Task requirements:
Please tally the lines in the data below that include the string "POLI", and reply with only the total.

Source data:
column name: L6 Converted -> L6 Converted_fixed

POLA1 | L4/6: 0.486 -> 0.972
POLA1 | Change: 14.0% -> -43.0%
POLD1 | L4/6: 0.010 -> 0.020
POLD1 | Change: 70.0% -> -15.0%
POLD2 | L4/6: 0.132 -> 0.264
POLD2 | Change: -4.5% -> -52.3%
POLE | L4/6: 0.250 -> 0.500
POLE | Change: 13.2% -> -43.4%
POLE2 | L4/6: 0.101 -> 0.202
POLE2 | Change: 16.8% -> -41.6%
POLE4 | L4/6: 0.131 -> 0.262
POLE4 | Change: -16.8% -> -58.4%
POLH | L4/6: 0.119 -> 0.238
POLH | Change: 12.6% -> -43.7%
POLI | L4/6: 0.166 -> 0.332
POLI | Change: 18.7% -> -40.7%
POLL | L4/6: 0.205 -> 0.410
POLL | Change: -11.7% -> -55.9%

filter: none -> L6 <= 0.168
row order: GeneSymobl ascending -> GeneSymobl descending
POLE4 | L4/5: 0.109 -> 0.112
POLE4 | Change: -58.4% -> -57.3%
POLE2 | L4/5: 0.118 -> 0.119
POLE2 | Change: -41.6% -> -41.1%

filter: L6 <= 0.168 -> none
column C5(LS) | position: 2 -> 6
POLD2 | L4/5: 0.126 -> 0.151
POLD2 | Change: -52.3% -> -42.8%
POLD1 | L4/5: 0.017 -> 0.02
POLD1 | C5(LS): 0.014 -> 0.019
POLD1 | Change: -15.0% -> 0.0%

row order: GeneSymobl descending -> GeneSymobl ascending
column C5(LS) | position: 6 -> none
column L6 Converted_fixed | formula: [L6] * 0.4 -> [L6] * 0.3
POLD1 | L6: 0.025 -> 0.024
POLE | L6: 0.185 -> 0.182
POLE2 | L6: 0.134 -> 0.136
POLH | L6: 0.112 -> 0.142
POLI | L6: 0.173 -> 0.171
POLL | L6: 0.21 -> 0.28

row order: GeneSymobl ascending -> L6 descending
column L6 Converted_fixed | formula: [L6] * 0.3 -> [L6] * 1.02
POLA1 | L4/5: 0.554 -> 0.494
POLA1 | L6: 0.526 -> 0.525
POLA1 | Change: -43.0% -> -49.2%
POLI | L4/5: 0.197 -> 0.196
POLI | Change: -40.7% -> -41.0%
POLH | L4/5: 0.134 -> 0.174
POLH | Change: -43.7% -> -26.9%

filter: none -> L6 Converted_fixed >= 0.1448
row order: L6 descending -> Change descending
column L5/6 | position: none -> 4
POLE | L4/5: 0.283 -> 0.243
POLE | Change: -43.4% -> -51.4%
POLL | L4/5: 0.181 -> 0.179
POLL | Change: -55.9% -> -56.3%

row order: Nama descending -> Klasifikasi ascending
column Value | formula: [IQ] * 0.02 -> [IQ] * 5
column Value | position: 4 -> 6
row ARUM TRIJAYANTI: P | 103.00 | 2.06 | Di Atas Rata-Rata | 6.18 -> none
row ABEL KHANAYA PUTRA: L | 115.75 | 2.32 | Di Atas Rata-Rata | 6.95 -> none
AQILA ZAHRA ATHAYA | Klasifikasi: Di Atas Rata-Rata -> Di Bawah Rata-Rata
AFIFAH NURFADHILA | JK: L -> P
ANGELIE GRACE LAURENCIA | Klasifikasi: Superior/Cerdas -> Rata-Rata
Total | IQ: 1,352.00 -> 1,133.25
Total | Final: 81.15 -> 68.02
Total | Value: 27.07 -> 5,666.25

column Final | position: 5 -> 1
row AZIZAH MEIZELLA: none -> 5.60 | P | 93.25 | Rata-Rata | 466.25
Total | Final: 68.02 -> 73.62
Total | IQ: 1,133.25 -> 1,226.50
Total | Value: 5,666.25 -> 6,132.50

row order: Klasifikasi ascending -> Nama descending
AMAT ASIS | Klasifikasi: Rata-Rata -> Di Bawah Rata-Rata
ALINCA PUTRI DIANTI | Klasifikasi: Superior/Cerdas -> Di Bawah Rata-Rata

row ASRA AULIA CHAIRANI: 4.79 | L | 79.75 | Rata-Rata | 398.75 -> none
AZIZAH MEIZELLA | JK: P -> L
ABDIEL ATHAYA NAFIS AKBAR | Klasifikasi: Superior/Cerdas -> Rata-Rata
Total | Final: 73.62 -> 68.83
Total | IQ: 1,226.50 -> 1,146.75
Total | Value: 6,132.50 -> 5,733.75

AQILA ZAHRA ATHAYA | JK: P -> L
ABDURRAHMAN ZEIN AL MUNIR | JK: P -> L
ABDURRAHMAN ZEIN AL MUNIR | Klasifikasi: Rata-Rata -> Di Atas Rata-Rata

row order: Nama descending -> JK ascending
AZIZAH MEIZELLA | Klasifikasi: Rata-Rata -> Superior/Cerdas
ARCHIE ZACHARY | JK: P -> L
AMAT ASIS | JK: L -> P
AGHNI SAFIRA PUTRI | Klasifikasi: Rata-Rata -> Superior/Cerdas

Result for this task:
5